Web page revision data

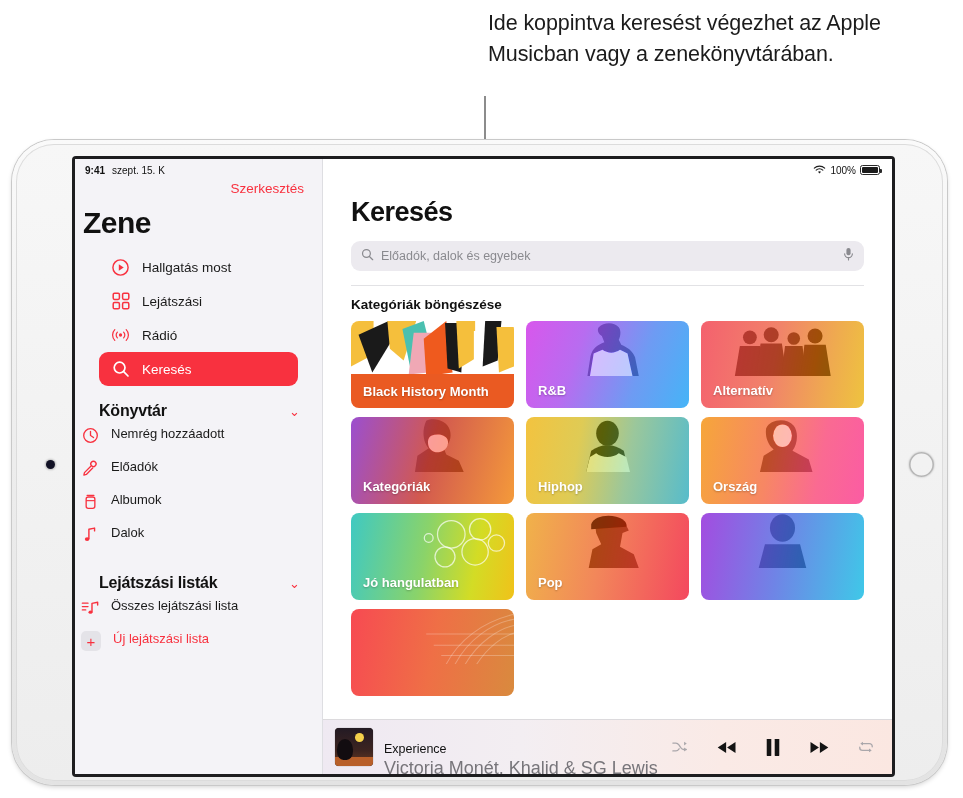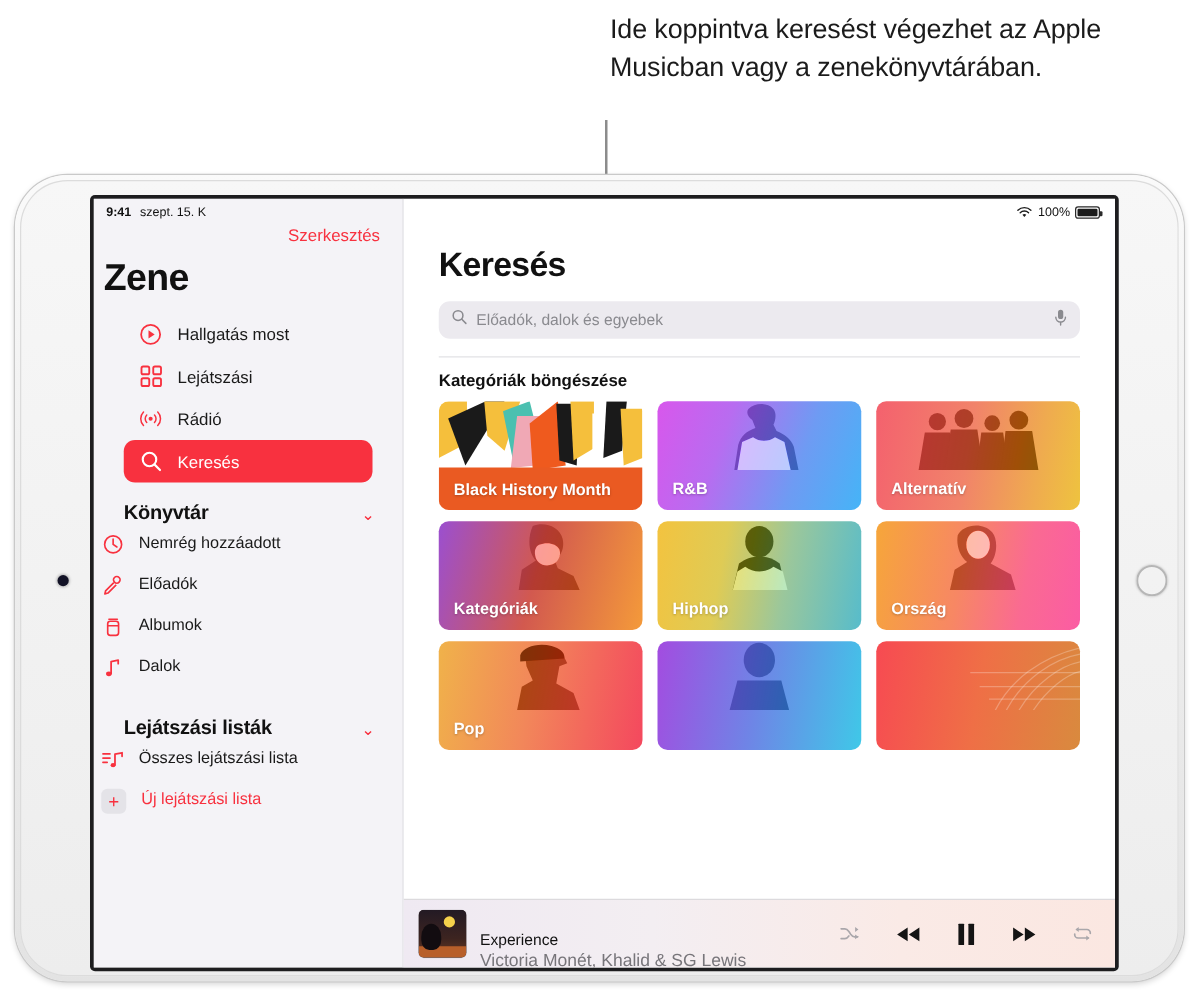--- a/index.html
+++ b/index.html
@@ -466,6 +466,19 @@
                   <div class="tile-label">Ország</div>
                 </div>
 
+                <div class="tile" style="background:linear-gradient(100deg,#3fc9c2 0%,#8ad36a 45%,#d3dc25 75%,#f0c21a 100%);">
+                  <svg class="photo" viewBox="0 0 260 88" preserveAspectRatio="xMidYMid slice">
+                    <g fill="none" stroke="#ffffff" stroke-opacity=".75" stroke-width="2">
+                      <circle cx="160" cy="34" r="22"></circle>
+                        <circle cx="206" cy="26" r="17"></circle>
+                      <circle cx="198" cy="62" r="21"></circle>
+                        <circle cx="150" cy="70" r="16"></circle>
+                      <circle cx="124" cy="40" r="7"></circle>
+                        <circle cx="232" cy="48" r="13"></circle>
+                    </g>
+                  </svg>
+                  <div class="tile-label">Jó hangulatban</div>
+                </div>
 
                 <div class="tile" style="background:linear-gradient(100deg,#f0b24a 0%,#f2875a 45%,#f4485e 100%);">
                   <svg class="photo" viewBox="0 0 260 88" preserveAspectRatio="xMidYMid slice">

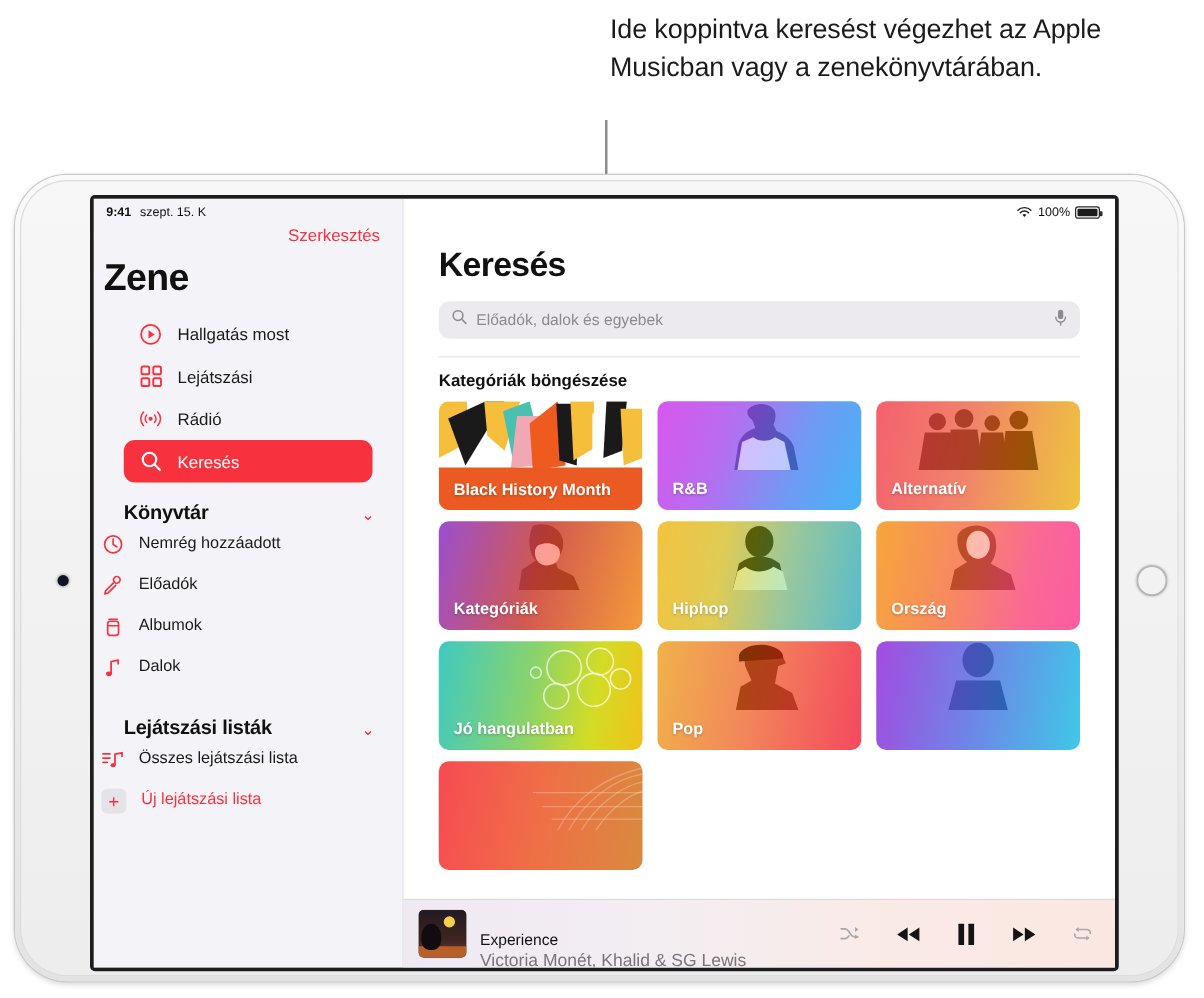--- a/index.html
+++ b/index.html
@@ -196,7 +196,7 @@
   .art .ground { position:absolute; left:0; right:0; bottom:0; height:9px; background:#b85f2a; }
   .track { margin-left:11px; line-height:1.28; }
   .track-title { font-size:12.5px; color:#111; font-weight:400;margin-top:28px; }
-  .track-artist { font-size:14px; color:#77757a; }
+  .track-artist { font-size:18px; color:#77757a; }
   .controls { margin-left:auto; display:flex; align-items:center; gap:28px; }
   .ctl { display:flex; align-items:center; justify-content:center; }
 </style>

**What the task requires**
Look through the data above and return each line where the string "preserveAspectRatio" occurs.

**Solution to the exercise**
+                  <svg class="photo" viewBox="0 0 260 88" preserveAspectRatio="xMidYMid slice">
                   <svg class="photo" viewBox="0 0 260 88" preserveAspectRatio="xMidYMid slice">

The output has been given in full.